Your objective >> Among the records below, count the lines where "shows" occurs, and report that total alone.

Difference listings
-- -- --

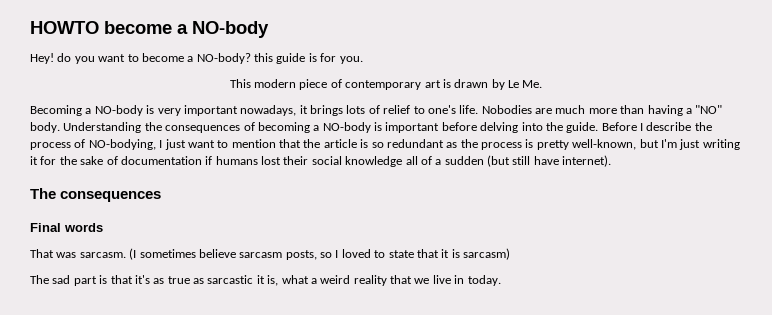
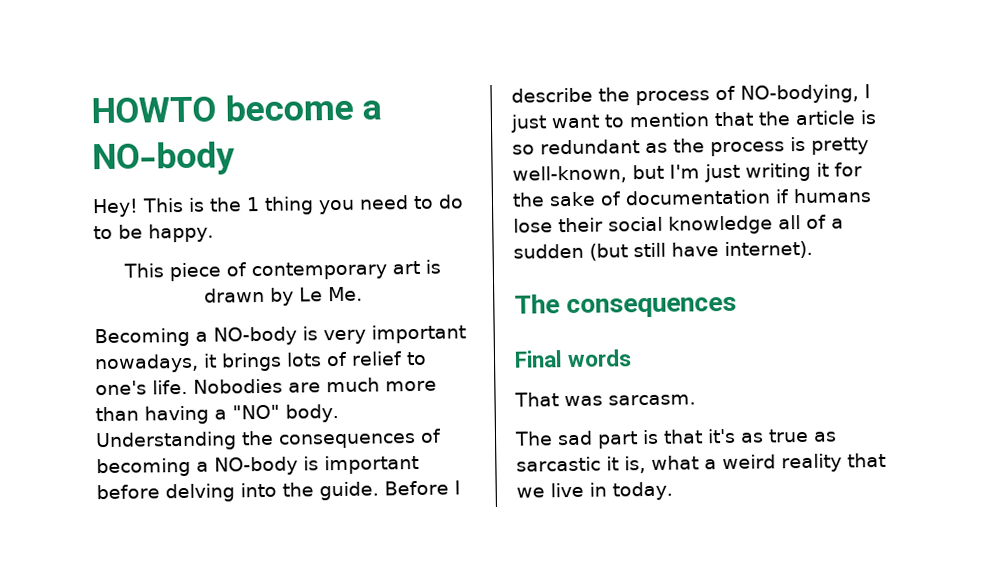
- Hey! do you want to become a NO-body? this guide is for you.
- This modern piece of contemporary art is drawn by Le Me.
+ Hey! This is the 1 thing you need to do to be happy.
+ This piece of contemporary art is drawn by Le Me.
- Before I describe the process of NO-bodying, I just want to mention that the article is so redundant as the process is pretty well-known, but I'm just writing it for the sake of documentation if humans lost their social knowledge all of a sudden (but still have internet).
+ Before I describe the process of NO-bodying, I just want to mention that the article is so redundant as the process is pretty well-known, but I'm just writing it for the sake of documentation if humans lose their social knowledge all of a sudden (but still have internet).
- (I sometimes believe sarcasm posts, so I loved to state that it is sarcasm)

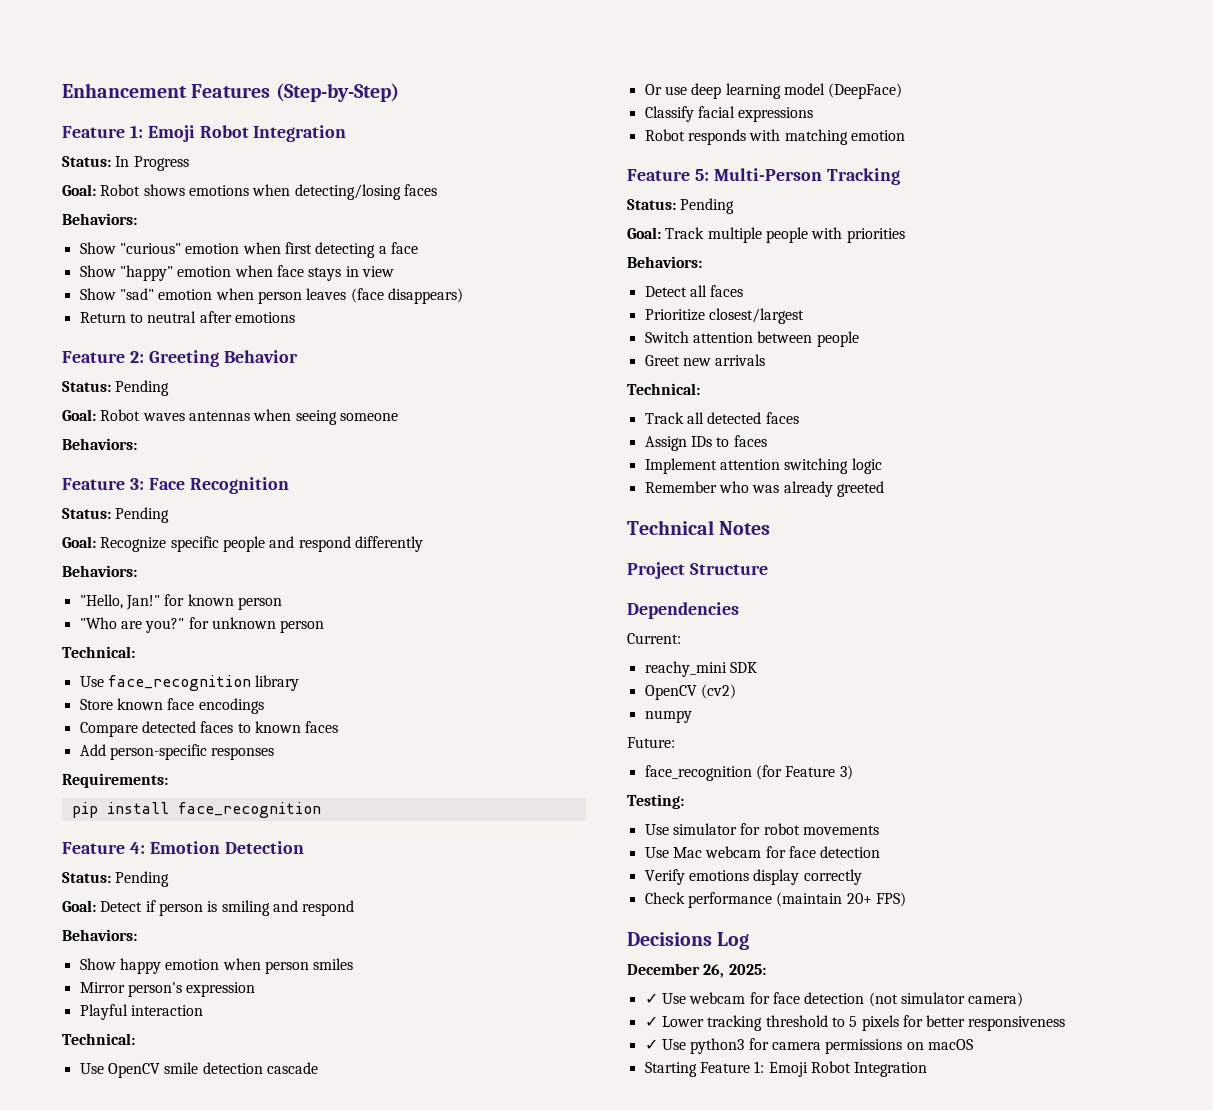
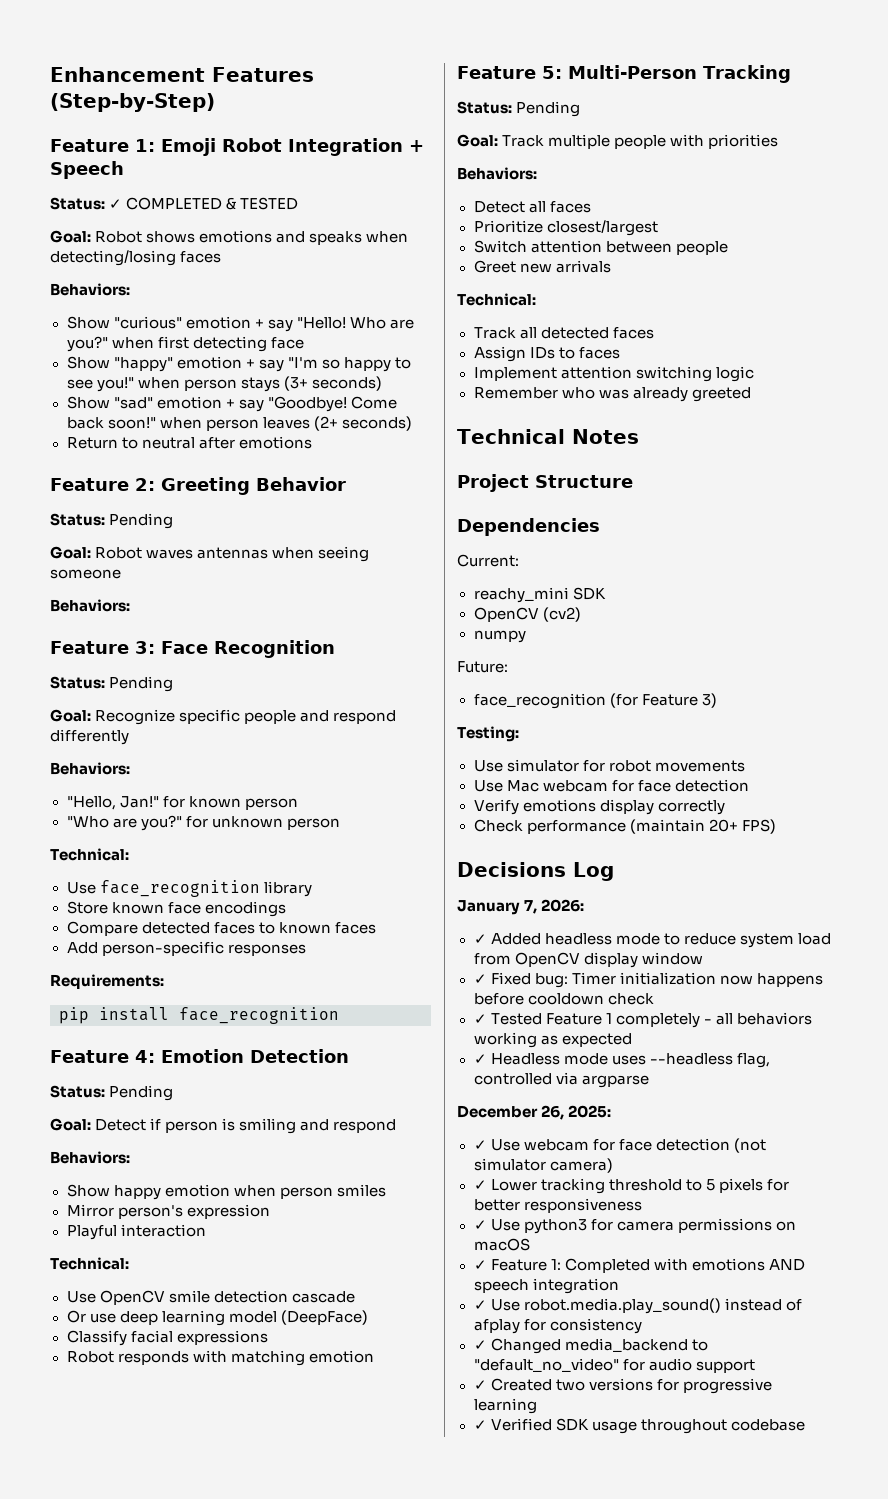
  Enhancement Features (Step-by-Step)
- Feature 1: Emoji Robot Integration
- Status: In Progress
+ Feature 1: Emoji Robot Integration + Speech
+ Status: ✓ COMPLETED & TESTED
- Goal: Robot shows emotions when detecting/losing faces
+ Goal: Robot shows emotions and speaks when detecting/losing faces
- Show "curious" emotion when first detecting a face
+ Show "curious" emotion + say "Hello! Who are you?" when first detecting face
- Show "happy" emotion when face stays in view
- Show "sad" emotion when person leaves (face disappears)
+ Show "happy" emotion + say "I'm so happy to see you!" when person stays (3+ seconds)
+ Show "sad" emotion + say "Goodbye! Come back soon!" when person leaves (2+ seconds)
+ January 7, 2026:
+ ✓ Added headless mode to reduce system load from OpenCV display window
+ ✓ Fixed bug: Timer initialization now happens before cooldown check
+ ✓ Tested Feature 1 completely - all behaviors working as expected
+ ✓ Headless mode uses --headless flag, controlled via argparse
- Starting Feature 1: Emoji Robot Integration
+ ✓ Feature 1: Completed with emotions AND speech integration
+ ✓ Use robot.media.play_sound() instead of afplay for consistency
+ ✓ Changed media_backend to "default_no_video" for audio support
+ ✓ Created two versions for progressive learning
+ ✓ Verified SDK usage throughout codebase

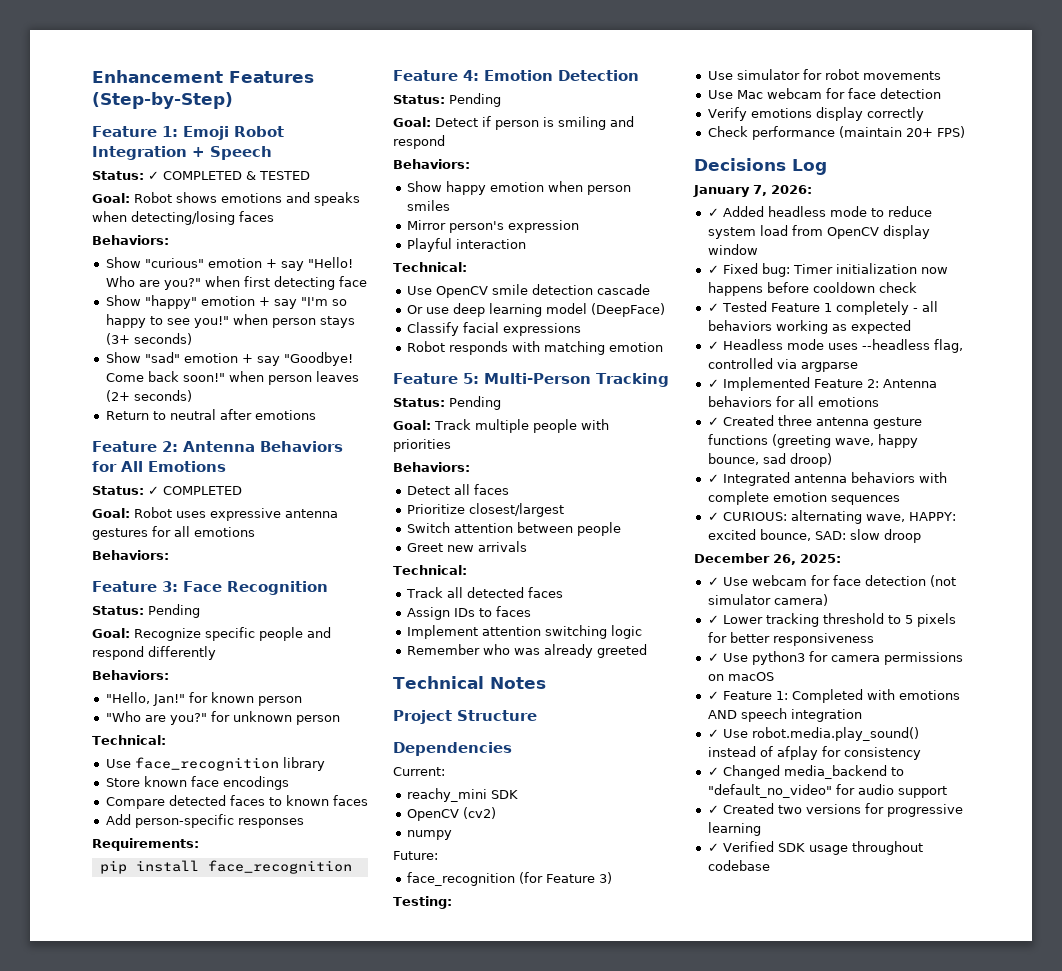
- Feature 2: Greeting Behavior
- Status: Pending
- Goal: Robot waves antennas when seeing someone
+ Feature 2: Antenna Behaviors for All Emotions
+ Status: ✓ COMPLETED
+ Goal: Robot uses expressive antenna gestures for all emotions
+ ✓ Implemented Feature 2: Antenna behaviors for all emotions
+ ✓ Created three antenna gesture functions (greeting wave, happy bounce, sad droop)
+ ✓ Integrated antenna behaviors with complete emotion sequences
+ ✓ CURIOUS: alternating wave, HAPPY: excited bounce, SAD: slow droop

-- -- --

Reply to the exercise >> 2